In the Doris Duke Studio, Choreftes, a troupe from Athens founded in 1993, presented the “evening-length” (one-hour) Behind Her Eyes, which company co-founder Aliki Kazouri choreographed in 2004 to a melodic-industrial score by Stathis Ioannou. The cast: four boys and four girls in various stages of gender bonding and coupledom; a woman in a white dress acting as a chorus; a woman in a black dress singing live on stage and channeling Björk. Boys and girls size each other up; boys talk and whistle; boys inspect girls, interminably, with desk lamps. Boys do a goofy line dance; girls dance with one another. Girl rolls around with black plastic bag on head. Couples emerge in spotlight dances, one Fred & Ginger–inspired, one troubled and violent, one with mouths glued together. Boys in black T-shirts have various kinds of bad days as they spell out E-P-O-S and other Greek words. Boys and girls all put fishnet stockings over their faces. Girl peels off purple dress to reveal red hooker outfit underneath; boys flash money and manhandle her while two other girls make out. Girl in white leotard stands downstage right while a dancer — in fœtal position to start out — is projected on her womb. Curtain. About a third of the way through I found myself wishing I could see some old-fashioned Greek dancing, the kind the chorus did in the ancient dramas.

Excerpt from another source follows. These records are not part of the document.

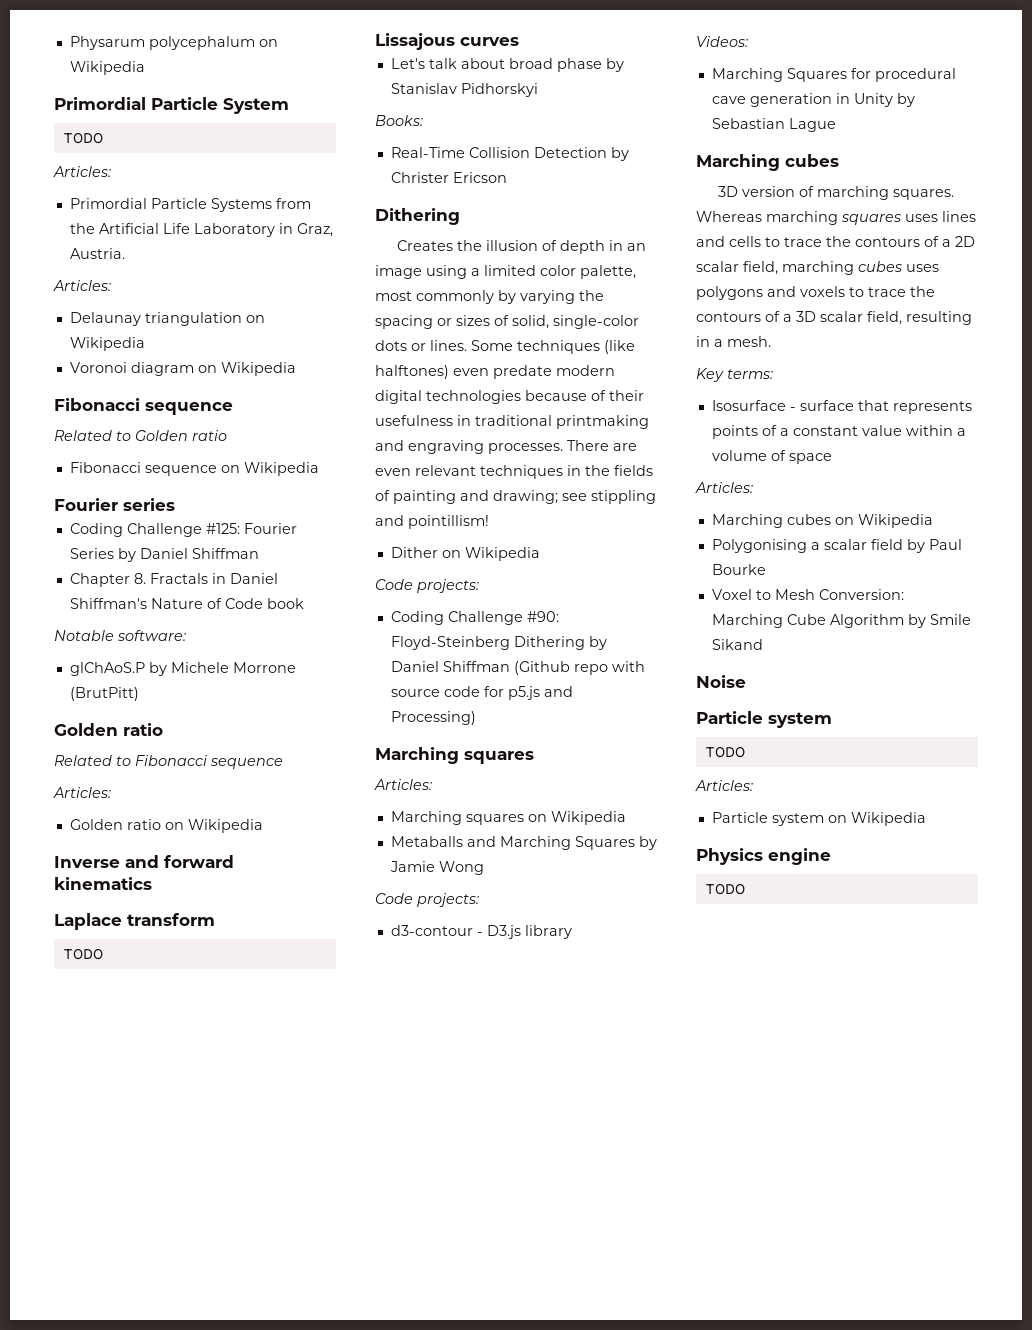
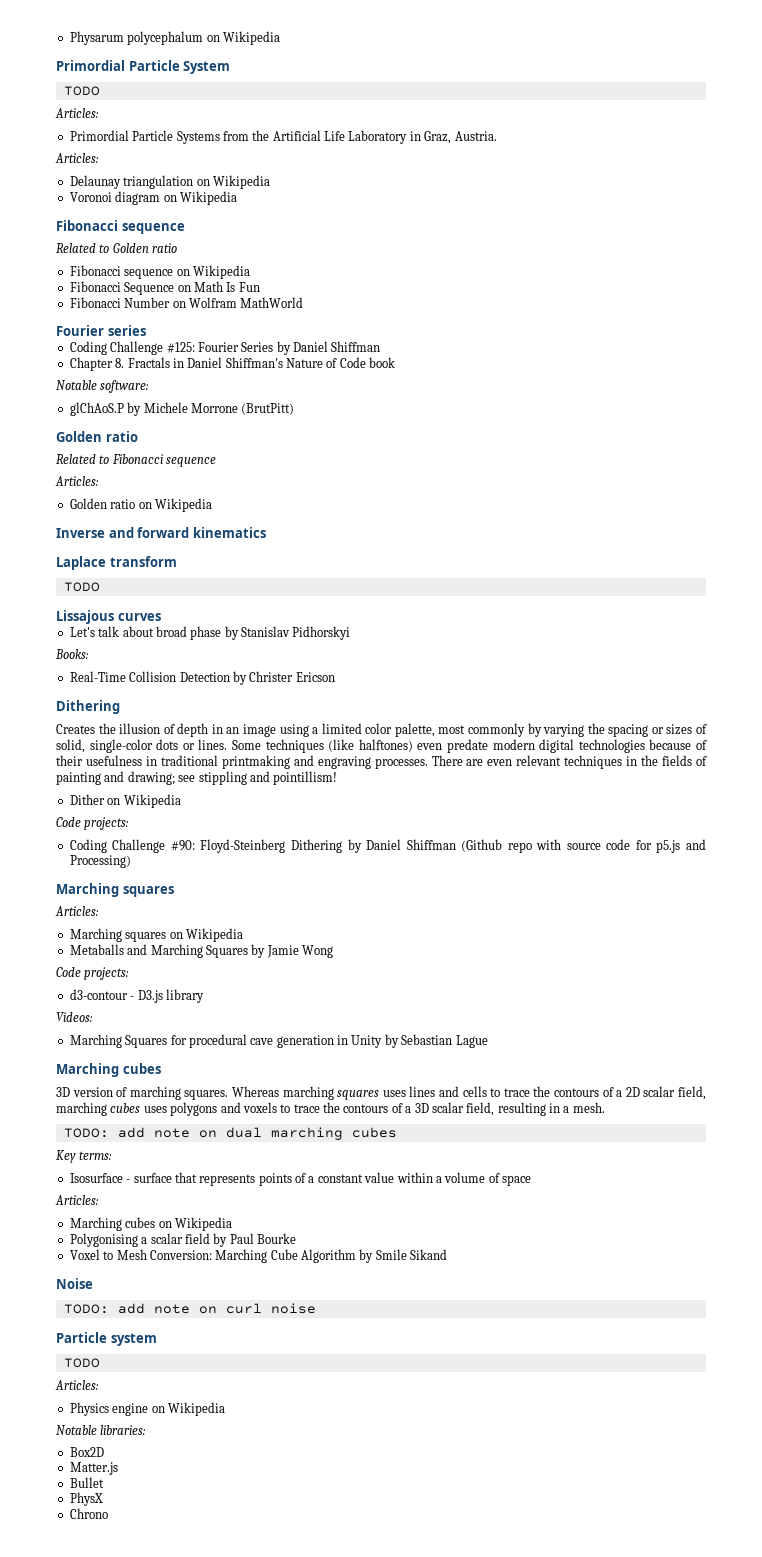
+ Fibonacci Sequence on Math Is Fun
+ Fibonacci Number on Wolfram MathWorld
+ TODO: add note on dual marching cubes
+ TODO: add note on curl noise
- Particle system on Wikipedia
- Physics engine
- TODO
+ Physics engine on Wikipedia
+ Notable libraries:
+ Box2D
+ Matter.js
+ Bullet
+ PhysX
+ Chrono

DUO CONCERTANT II: Back in 2004, Melanie Atkins and Sabi Varga showed how it’s done.
Boston Ballet has announced its roster for 2006–2007, and it includes one new principal, Argentine dancer Erica Cornejo, who since 2003 has been a soloist at American Ballet Theatre, alongside her brother Herman. Last January she married Carlos Molina, who’s also a former ABT soloist and current Boston Ballet principal, and this season she’ll be moving to Boston to join her husband. The 10 principals from 2005–2006 are all staying on: Romi Beppu, Lorna Feijóo, Tai Jiménez, Larissa Ponomarenko, Karine Seneca, Nelson Madrigal, Molina, Reyneris Reyes, Roman Rykine, and Yury Yanowsky. First soloist Chris Budzynski and his wife, corps member Alexandra Kochis, are leaving to join Pittsburgh Ballet Theatre (“Partners pirouette to Pittsburgh” was the Herald headline); first soloist Sacha Wakelin has also left the company. Sabi Varga and Rie Ichikawa have been promoted to first soloist, Lia Cirio, John Lam, and James Whiteside to second.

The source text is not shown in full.